Over the years she's constantly told me that any bloke who wanted me would have to be mad, and that my future spouse doesn't know how lucky he currently is having not met me yet. She criticises my weight, but would never dare say anything to my sister (who is obese, I'm not even overweight). As a teenager she'd tell me I smelt when my period was on (I didn't) and then moan that I changed my ST so often. Any pet I've had since moving out from hers she's told me I shouldn't get as I couldn't look after it (despite having grown up with animals, and being more than capable). I could go on.

My sister is different, but similar. She wants my friends, and when they refuse to co-operate she slags them off. My mother is allowed to give me nothing of hers, my sister has to have it. She throws tantrums when she doesn't get her own way (she's in her 40s, not a toddler).

So, I have no advice, but know what you're going through. I'll be reading this thread for help.

AttilaTheMeerkat Wed 08-May-13 14:12:48

What Charbon wrote in her earlier post to you.

This is really about power and control - your sister has become a carbon copy of her own toxic mother.

These people are toxic and the only way forward for you ultimately is to stop taking part in their sick toxic power games. They know very well what buttons to press, they enjoy doing so. You really need to disengage both mentally and physically. This dynamic as well has likely been going on for years; you keep coming back in the forlorn hopes they will change. Such people do not change.

Note too that these people have never apologised for their actions nor even take any responsibility for same.

You need to adopt a different tack now because what you have tried to date has not worked.

Smellslikecatspee Wed 08-May-13 14:07:13

For a start what the fuck is it to do with them where you go and what you do????

Your children were safe and happy with their Dad. I mean fair enough if you'd pulled some randomer in off the street and said you'd be gone and hour and came home 4 days later. . . .

You really need to disengage from these people.

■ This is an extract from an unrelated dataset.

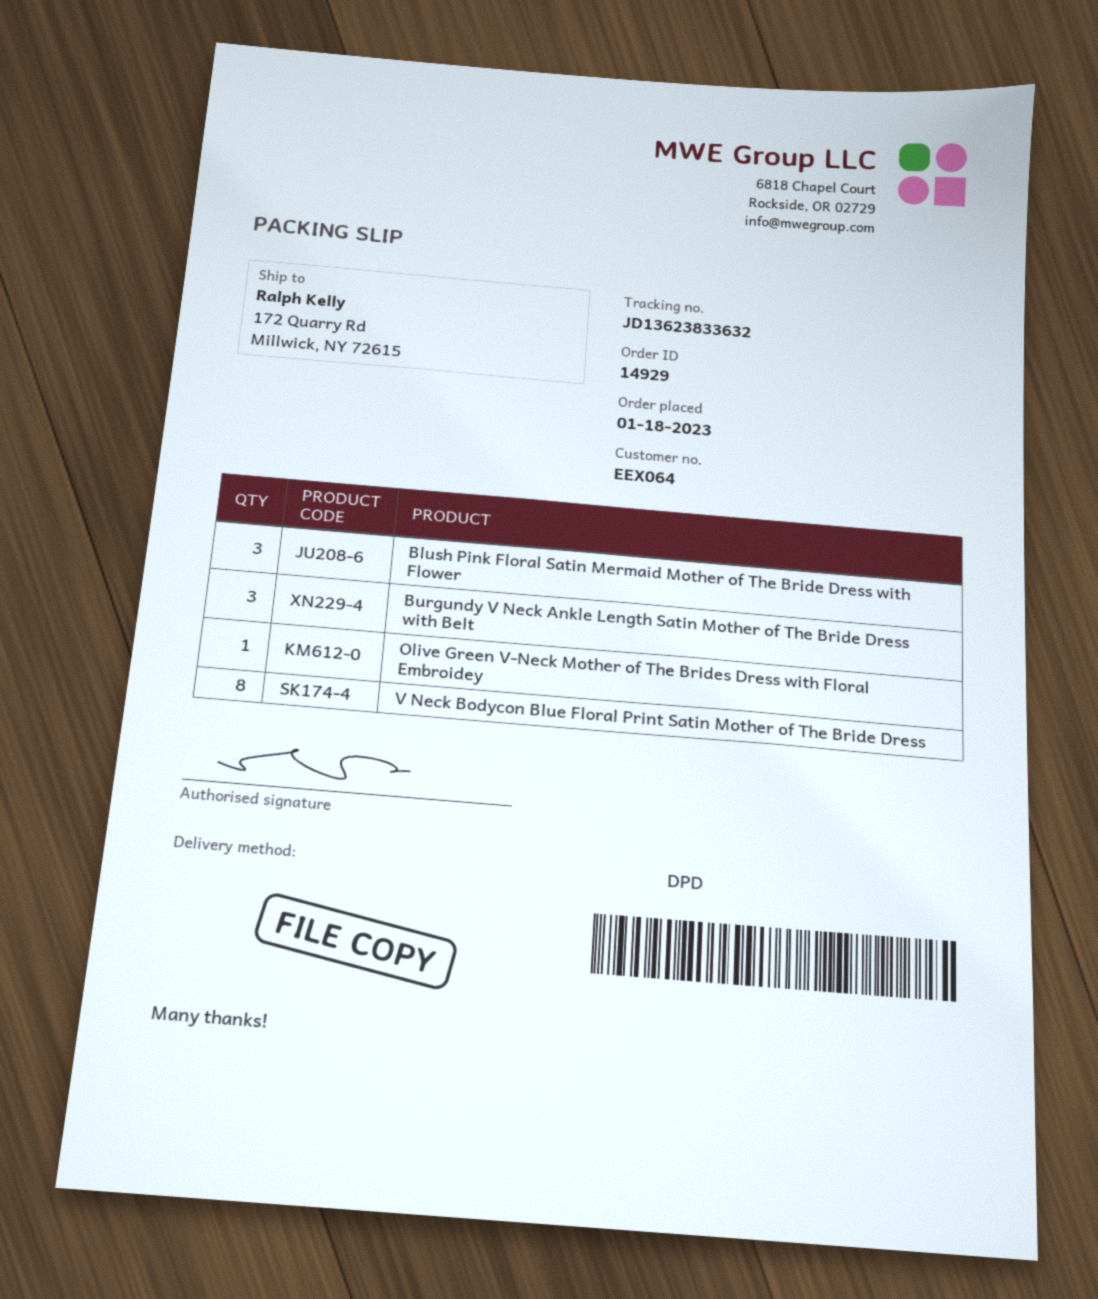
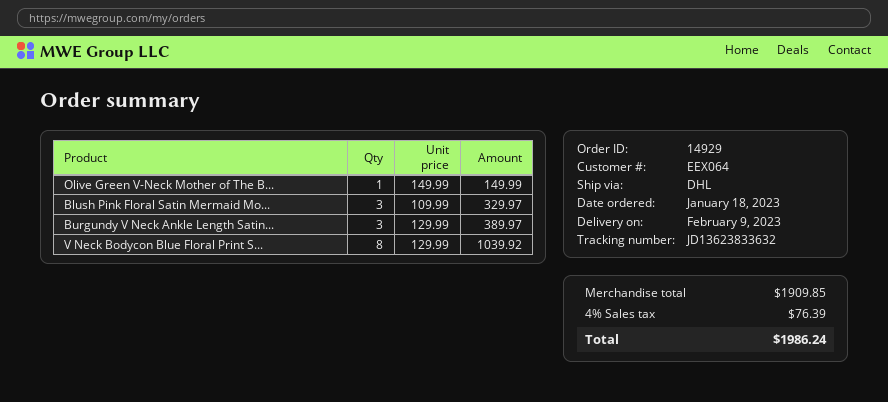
shipping method: DPD -> DHL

If at all possible don't use any family for your childcare, no offence to your nice sister, but the others will poke and niggle and still find fault.

You'll be constantly stressed and you don't need that in a new job.

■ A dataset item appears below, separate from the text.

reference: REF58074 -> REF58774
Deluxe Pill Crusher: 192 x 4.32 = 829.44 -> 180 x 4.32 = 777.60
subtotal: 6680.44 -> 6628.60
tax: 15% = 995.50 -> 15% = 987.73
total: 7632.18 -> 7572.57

And then as nicely as possible you need to toughen up a bit flowers they pick on you because you get upset and give in. I dont mean to blame you, they shouldnt treat you like this but they do.

You have 3 choices, carry on, cut them off or start pushing back.

You sound like a nice person, you don't have to be mean with it. Just be busy when they call, dont invite them around for a while and if they're the type that just turn up, well carry on what ever you were doing or remember somewhere you need to be.

Or play 'insult' bingo, its always good for the soul. . .

MadBusLady Wed 08-May-13 14:04:54

Another low-effort thing, you could start sweetly saying "Sorry, I can't remember" when they start questioning you about your activities, because then they haven't got anything to get their teeth into. It'll obviously be a ridiculous lie, but what are they going to do?